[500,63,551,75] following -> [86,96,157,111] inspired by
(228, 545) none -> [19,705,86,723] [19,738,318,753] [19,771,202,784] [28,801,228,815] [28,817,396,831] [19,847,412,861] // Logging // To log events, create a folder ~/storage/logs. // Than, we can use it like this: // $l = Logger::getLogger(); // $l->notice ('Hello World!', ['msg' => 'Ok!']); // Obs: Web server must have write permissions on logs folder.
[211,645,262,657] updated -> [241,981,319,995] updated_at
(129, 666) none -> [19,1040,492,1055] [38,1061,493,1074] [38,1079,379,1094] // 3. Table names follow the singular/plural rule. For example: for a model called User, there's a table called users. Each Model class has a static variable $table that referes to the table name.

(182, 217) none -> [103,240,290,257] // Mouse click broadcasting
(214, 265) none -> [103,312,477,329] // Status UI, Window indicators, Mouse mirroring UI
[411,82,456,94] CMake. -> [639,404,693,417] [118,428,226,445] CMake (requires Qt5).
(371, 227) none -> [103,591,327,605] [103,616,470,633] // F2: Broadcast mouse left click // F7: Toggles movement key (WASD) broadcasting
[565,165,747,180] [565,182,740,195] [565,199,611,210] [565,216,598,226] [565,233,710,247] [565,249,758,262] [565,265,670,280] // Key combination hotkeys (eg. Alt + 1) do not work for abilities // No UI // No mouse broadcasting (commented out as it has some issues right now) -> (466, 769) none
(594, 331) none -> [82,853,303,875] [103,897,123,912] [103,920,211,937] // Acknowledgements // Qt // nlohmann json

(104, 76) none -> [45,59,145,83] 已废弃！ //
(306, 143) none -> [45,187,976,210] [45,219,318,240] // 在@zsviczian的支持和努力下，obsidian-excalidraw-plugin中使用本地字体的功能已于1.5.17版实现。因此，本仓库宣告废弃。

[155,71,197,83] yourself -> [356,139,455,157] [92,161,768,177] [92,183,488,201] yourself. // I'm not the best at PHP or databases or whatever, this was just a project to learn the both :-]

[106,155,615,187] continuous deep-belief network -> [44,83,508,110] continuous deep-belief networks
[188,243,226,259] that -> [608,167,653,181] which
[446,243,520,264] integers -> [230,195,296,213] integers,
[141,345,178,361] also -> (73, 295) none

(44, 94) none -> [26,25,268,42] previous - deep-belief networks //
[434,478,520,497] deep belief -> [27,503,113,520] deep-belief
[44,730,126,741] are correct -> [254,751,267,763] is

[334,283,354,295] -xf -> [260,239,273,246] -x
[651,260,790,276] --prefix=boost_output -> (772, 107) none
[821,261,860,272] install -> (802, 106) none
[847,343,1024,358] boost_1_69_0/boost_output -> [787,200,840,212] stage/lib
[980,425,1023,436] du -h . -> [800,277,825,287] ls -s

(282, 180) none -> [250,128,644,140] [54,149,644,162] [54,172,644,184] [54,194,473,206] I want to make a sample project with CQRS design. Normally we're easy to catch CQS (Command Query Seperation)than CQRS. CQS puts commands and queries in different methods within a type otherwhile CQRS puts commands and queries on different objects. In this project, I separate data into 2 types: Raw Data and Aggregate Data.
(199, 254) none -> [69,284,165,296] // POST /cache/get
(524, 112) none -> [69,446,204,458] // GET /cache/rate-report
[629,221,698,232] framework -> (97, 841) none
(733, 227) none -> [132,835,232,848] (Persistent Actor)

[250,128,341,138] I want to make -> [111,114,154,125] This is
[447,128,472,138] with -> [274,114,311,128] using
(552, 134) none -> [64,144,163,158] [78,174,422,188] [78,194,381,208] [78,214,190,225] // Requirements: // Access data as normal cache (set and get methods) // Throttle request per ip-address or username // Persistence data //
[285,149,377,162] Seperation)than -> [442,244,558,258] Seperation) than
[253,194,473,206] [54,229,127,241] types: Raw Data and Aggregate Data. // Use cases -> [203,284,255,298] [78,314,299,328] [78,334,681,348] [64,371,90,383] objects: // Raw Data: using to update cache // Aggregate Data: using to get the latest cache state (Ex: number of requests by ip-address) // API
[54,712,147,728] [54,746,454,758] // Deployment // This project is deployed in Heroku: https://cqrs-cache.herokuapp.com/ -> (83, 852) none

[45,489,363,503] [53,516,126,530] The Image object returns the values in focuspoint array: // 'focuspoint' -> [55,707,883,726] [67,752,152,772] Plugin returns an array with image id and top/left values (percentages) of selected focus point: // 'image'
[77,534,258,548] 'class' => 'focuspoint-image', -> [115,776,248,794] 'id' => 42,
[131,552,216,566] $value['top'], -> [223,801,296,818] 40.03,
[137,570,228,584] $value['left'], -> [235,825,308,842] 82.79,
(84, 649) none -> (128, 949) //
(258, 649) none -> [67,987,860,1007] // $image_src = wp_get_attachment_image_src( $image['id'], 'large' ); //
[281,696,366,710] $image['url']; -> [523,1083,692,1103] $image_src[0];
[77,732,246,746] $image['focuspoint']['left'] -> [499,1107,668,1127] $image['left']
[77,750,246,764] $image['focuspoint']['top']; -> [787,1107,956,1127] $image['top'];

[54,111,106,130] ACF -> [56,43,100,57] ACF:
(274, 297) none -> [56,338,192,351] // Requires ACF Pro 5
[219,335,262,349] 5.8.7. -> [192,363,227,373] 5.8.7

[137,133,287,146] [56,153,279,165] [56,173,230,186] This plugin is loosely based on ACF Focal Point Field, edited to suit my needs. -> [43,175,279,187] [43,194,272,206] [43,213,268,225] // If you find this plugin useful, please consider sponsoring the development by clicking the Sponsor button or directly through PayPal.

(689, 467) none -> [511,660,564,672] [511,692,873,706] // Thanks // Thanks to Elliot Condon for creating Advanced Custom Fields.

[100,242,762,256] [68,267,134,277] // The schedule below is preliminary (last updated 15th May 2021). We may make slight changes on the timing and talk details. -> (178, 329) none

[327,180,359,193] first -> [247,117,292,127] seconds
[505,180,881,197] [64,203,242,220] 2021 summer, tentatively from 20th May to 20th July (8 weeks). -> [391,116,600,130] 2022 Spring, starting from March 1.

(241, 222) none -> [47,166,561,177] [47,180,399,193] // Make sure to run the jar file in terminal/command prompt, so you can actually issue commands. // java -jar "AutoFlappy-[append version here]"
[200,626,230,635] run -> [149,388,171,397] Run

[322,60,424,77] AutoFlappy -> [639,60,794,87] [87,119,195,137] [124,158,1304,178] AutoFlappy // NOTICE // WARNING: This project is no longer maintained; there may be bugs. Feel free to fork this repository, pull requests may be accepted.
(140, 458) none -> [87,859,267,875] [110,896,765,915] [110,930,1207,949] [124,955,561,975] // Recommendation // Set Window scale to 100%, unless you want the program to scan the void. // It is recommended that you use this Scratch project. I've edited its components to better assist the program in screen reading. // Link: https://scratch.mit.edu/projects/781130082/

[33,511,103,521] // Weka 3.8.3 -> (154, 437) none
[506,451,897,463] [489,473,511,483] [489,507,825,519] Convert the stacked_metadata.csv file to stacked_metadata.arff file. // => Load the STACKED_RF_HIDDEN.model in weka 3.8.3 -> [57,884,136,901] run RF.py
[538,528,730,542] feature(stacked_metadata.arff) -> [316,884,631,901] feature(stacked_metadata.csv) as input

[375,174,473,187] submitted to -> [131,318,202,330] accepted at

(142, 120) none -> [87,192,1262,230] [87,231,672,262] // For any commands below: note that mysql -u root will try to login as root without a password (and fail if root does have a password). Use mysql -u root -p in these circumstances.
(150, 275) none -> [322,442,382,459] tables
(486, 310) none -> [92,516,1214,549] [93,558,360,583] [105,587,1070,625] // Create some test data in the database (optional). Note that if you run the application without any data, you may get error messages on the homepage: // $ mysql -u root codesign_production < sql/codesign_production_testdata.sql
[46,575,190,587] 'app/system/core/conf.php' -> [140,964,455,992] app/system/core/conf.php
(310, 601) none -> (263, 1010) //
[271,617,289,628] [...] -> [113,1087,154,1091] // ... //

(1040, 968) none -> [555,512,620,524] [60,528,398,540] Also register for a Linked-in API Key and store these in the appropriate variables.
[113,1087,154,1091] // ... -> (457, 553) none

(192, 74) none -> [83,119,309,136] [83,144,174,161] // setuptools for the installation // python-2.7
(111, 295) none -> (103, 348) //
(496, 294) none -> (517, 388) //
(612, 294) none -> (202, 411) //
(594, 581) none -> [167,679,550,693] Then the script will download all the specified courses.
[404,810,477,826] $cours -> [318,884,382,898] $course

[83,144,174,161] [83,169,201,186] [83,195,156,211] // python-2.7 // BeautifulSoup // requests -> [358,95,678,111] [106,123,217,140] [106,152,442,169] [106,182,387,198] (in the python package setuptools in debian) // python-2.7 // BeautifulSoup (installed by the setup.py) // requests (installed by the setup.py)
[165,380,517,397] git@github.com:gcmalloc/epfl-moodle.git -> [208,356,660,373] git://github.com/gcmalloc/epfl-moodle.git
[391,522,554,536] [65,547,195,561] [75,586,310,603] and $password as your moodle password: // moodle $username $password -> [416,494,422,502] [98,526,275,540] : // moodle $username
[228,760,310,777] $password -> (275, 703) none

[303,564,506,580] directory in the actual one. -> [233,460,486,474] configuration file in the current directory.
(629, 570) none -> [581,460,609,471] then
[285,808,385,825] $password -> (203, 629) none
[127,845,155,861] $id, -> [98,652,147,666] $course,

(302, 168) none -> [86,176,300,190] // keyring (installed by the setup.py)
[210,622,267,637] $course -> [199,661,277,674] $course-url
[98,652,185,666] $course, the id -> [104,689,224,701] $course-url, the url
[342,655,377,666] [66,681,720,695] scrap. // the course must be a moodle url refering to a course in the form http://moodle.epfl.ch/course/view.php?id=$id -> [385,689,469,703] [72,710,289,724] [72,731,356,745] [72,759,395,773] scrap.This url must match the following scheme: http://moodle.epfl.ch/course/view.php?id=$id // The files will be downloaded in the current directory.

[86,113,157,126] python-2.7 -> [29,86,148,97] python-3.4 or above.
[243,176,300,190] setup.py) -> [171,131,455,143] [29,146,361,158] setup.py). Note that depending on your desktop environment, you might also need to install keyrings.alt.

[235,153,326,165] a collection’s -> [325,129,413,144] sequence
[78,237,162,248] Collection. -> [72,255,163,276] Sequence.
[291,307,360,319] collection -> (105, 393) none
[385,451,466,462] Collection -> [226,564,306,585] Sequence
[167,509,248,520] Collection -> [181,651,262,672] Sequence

☆ ☆ ☆ ☆

**Requirement:** Reproduce exactly, and only, the part of the listing above that begins at the line with "[54,111,106,130] ACF ->" and goes on through the line with "[322,60,424,77] AutoFlappy ->".

**Output of the exercise:**
[54,111,106,130] ACF -> [56,43,100,57] ACF:
(274, 297) none -> [56,338,192,351] // Requires ACF Pro 5
[219,335,262,349] 5.8.7. -> [192,363,227,373] 5.8.7

[137,133,287,146] [56,153,279,165] [56,173,230,186] This plugin is loosely based on ACF Focal Point Field, edited to suit my needs. -> [43,175,279,187] [43,194,272,206] [43,213,268,225] // If you find this plugin useful, please consider sponsoring the development by clicking the Sponsor button or directly through PayPal.

(689, 467) none -> [511,660,564,672] [511,692,873,706] // Thanks // Thanks to Elliot Condon for creating Advanced Custom Fields.

[100,242,762,256] [68,267,134,277] // The schedule below is preliminary (last updated 15th May 2021). We may make slight changes on the timing and talk details. -> (178, 329) none

[327,180,359,193] first -> [247,117,292,127] seconds
[505,180,881,197] [64,203,242,220] 2021 summer, tentatively from 20th May to 20th July (8 weeks). -> [391,116,600,130] 2022 Spring, starting from March 1.

(241, 222) none -> [47,166,561,177] [47,180,399,193] // Make sure to run the jar file in terminal/command prompt, so you can actually issue commands. // java -jar "AutoFlappy-[append version here]"
[200,626,230,635] run -> [149,388,171,397] Run

[322,60,424,77] AutoFlappy -> [639,60,794,87] [87,119,195,137] [124,158,1304,178] AutoFlappy // NOTICE // WARNING: This project is no longer maintained; there may be bugs. Feel free to fork this repository, pull requests may be accepted.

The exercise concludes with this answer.